Die aktuelle Lage (Pegelstände, Wetterwarnungen) kommt live von PEGELONLINE und dem DWD.
Datenquellen
- NRW Hochwassergefahren-/Risikokarten
- BKG Hinweiskarte Starkregengefahren
- Höhendaten (DGM1)
- Digitale Orthophotos NRW (Geobasis, dl-de/zero)

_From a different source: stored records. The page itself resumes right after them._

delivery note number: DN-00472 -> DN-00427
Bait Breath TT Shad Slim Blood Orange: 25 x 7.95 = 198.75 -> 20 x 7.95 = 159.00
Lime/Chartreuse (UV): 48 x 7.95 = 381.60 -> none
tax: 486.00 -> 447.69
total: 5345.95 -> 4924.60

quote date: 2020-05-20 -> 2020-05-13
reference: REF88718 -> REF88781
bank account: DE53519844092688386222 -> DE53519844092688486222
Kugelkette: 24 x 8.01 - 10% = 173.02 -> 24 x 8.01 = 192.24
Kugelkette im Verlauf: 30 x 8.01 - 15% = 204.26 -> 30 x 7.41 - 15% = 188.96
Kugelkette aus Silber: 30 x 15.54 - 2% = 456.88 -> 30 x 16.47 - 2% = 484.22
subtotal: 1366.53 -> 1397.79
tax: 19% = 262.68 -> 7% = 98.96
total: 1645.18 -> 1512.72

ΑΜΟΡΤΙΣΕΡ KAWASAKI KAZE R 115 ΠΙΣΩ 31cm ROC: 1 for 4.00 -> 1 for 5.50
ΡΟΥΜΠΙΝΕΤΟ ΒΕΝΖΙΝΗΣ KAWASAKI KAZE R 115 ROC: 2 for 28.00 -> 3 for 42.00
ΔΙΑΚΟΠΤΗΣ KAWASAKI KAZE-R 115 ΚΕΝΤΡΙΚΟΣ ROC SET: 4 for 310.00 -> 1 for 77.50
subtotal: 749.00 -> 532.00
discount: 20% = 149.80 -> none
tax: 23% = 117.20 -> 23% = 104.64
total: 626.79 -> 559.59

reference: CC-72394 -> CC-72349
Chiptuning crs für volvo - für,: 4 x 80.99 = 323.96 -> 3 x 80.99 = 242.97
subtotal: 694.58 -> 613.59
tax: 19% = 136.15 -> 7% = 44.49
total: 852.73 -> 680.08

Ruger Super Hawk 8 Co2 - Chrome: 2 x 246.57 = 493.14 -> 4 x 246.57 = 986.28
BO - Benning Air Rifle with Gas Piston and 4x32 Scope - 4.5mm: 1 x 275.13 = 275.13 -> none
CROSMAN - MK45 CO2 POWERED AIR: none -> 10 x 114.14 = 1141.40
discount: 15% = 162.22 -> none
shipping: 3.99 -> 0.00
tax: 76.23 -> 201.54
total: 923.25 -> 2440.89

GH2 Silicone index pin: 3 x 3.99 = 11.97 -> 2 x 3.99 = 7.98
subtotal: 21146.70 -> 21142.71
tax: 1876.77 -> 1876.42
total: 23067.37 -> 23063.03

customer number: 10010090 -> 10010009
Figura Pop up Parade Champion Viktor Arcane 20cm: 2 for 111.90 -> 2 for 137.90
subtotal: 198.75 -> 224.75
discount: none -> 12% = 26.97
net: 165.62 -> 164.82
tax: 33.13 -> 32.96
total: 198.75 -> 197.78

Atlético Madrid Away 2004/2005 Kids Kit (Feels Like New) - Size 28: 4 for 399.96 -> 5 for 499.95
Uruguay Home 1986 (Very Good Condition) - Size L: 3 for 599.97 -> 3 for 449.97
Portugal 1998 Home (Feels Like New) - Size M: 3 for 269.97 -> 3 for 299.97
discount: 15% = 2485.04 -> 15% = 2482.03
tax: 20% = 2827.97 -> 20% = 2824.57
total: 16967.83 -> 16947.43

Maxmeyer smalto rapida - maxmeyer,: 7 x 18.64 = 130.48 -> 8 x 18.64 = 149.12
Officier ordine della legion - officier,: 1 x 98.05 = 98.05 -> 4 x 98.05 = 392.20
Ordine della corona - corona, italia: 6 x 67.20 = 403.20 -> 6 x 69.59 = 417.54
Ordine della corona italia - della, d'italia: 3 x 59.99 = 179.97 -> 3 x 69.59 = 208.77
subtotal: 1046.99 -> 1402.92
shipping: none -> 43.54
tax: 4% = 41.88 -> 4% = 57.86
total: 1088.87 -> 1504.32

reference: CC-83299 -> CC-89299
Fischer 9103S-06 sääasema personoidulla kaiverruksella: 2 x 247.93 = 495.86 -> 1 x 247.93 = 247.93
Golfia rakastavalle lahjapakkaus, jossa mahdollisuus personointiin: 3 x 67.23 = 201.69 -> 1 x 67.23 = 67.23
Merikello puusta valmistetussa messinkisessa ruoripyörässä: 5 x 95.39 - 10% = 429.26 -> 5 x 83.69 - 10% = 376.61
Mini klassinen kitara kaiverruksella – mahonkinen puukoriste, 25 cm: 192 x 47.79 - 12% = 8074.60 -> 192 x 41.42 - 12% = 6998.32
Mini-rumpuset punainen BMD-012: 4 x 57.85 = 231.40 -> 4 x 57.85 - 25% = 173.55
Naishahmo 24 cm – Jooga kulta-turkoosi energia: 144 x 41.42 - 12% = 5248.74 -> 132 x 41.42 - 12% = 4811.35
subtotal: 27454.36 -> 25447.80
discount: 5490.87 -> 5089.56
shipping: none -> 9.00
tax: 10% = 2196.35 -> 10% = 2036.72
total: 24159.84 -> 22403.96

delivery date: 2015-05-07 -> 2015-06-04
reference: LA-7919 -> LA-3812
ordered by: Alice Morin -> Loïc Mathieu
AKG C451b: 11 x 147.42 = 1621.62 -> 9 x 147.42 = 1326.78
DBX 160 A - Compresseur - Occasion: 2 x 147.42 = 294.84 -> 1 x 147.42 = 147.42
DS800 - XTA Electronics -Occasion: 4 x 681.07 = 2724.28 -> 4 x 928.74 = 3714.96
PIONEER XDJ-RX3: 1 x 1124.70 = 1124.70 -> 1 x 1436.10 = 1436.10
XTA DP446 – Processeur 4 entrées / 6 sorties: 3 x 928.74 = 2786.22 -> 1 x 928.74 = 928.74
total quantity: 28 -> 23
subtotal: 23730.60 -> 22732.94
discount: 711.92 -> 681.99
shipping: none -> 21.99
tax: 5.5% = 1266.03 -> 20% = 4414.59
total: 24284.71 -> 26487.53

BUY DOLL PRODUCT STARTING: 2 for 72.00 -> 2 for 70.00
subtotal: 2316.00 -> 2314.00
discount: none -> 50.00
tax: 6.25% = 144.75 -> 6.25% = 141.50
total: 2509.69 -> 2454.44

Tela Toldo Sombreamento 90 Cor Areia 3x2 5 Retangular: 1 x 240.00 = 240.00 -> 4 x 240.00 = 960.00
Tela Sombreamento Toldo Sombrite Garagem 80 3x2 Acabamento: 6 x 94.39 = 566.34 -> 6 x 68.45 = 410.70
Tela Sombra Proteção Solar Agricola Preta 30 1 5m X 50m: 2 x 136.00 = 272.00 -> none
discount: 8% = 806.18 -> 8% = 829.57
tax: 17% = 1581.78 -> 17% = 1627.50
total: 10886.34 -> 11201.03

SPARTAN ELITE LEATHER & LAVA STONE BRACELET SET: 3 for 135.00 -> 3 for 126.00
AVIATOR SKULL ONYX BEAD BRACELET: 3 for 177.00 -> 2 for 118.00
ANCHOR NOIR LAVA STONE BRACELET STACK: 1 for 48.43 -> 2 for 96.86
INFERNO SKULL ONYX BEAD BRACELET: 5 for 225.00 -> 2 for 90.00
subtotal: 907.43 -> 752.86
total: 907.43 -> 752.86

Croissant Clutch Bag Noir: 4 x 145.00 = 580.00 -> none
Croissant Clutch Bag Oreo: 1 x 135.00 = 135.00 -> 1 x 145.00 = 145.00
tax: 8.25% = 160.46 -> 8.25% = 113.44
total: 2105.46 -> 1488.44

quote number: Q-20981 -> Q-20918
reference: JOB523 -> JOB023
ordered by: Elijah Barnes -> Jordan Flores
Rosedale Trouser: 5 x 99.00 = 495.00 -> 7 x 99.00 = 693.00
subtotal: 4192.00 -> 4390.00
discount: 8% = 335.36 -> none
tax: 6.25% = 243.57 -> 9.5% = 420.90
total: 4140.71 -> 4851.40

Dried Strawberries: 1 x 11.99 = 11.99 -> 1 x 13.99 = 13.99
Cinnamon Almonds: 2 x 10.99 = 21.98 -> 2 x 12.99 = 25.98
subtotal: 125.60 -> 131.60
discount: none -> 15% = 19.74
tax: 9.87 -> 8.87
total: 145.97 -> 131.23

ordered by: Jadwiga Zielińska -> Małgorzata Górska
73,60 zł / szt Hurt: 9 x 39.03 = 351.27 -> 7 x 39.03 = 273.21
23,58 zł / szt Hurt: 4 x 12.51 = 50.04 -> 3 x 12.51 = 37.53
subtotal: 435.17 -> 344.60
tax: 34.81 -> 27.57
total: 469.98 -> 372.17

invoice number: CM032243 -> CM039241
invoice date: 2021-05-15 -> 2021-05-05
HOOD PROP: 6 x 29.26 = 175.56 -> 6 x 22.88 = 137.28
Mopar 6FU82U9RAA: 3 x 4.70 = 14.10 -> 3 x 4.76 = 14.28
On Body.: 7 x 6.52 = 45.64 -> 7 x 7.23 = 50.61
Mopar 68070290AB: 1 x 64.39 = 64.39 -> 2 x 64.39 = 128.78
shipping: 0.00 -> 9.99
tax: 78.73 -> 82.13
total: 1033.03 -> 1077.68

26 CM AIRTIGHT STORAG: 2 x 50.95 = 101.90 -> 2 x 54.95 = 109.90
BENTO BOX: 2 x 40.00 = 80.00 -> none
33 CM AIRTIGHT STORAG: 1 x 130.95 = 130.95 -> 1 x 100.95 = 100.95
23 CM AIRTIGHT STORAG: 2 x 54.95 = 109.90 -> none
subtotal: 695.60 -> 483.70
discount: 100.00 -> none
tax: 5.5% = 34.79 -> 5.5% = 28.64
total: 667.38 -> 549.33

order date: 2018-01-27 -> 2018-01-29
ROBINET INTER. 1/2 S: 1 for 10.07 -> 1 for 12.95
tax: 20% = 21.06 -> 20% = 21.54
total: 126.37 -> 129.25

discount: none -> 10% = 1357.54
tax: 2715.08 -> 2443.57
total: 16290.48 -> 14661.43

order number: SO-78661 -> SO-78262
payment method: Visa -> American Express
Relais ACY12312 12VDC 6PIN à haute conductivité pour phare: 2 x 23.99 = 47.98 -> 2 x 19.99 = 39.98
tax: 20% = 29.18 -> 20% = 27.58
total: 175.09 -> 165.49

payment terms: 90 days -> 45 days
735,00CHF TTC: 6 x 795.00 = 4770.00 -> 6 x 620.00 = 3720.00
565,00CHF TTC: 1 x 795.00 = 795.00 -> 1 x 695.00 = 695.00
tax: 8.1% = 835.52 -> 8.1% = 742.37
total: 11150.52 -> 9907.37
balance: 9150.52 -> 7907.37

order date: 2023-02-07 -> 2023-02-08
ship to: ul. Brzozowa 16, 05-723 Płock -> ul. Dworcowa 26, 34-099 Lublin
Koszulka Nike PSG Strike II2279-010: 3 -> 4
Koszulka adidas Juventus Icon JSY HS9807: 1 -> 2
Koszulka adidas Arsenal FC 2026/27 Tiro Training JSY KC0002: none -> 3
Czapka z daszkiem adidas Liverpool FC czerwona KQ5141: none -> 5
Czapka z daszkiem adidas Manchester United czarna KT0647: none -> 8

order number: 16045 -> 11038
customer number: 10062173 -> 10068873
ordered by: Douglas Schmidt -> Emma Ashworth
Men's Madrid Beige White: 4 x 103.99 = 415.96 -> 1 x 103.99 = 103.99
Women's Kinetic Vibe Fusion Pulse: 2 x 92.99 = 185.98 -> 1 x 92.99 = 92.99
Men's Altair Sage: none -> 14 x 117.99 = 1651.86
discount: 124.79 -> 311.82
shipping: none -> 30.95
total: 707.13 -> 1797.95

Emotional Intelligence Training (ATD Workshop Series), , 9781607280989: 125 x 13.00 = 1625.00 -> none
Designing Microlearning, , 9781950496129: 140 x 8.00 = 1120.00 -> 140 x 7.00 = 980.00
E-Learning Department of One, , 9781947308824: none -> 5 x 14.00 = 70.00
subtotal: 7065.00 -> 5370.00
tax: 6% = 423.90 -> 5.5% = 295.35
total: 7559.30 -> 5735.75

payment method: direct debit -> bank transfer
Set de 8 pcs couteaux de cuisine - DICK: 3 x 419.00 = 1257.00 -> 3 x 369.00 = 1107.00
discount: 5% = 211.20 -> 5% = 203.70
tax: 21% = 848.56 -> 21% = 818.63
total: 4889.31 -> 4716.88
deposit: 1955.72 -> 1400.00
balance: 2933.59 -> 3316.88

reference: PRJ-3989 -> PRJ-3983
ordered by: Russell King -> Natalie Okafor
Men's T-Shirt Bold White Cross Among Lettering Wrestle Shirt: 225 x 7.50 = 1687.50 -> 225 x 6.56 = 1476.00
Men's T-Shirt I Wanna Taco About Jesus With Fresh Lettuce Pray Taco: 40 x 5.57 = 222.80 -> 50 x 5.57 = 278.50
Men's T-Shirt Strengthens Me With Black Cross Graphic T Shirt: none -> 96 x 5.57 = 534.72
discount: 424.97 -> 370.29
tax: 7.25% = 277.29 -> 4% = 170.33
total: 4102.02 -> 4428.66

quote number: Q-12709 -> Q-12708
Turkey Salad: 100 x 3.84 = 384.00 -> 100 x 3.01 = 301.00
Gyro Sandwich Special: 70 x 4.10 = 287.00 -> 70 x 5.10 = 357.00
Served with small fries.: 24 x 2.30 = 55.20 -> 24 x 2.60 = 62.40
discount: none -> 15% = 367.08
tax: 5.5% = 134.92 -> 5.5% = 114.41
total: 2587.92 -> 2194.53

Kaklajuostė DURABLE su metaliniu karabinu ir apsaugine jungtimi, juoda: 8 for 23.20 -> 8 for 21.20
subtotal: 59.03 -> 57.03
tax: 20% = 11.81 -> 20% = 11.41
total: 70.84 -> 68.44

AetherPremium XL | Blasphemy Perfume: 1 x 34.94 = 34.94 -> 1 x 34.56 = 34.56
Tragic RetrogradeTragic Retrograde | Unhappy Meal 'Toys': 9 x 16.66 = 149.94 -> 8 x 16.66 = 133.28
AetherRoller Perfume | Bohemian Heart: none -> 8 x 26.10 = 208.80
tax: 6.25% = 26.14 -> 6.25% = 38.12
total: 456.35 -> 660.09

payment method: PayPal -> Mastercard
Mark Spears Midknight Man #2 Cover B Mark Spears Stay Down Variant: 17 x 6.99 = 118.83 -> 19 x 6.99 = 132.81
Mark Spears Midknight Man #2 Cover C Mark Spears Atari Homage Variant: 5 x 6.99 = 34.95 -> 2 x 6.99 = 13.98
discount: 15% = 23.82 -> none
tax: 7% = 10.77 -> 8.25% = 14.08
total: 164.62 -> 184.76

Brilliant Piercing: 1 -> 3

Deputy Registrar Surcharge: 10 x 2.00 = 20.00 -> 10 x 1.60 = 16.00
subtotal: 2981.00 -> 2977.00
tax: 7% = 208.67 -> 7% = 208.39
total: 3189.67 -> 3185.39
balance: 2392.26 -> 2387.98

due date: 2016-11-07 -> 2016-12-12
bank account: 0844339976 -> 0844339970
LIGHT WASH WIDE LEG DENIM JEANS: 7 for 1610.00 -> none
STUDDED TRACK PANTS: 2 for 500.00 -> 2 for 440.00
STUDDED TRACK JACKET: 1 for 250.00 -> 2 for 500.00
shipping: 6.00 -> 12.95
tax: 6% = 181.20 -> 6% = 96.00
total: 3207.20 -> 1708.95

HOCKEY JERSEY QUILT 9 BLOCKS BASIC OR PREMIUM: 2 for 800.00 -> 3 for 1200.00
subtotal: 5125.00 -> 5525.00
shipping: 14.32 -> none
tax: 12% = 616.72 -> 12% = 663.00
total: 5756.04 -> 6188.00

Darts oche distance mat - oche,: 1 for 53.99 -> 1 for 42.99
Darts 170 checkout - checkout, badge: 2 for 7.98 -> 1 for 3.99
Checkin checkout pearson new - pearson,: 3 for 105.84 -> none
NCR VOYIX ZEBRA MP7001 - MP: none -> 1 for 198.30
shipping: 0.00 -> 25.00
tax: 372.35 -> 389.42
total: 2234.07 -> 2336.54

- KOSTRA-DWD-2020 (Bemessungsniederschlag)
- PEGELONLINE (WSV)
- Hochwasserportal NRW (LANUV)
- Länderübergreifendes Hochwasserportal
- Copernicus Climate Data Store (C3S)
- GDV Hochwasser-Check (Vergleich)
- BBK Ratgeber Notfallvorsorge
- Geocoding: Photon (komoot) / OpenStreetMap
Datenquellen: Land NRW (dl-de/by-2-0), GeoBasis-DE/NRW, LANUV NRW (hochwasserportal.nrw), Bundesamt für Kartographie und Geodäsie (BKG), Deutscher Wetterdienst (DWD), Wasserstraßen- und Schifffahrtsverwaltung des Bundes (PEGELONLINE), Datenquelle: www.hochwasserzentralen.de (CC BY 4.0), Copernicus Climate Change Service (C3S), OpenStreetMap-Mitwirkende (ODbL).
Aktualität & Grenzen
Gefahrenkarten werden von den amtlichen Stellen periodisch fortgeschrieben; Pegel- und Warndaten sind live. Statische Karten werden bis zu 30 Tage zwischengespeichert.
Automatisierte Einschätzung auf Basis amtlicher Karten und Gelände-Heuristiken – ohne Gewähr und kein Ersatz für ein Vor-Ort-Gutachten (z. B. HochwasserPass). Im Ernstfall gelten die amtlichen Warnungen.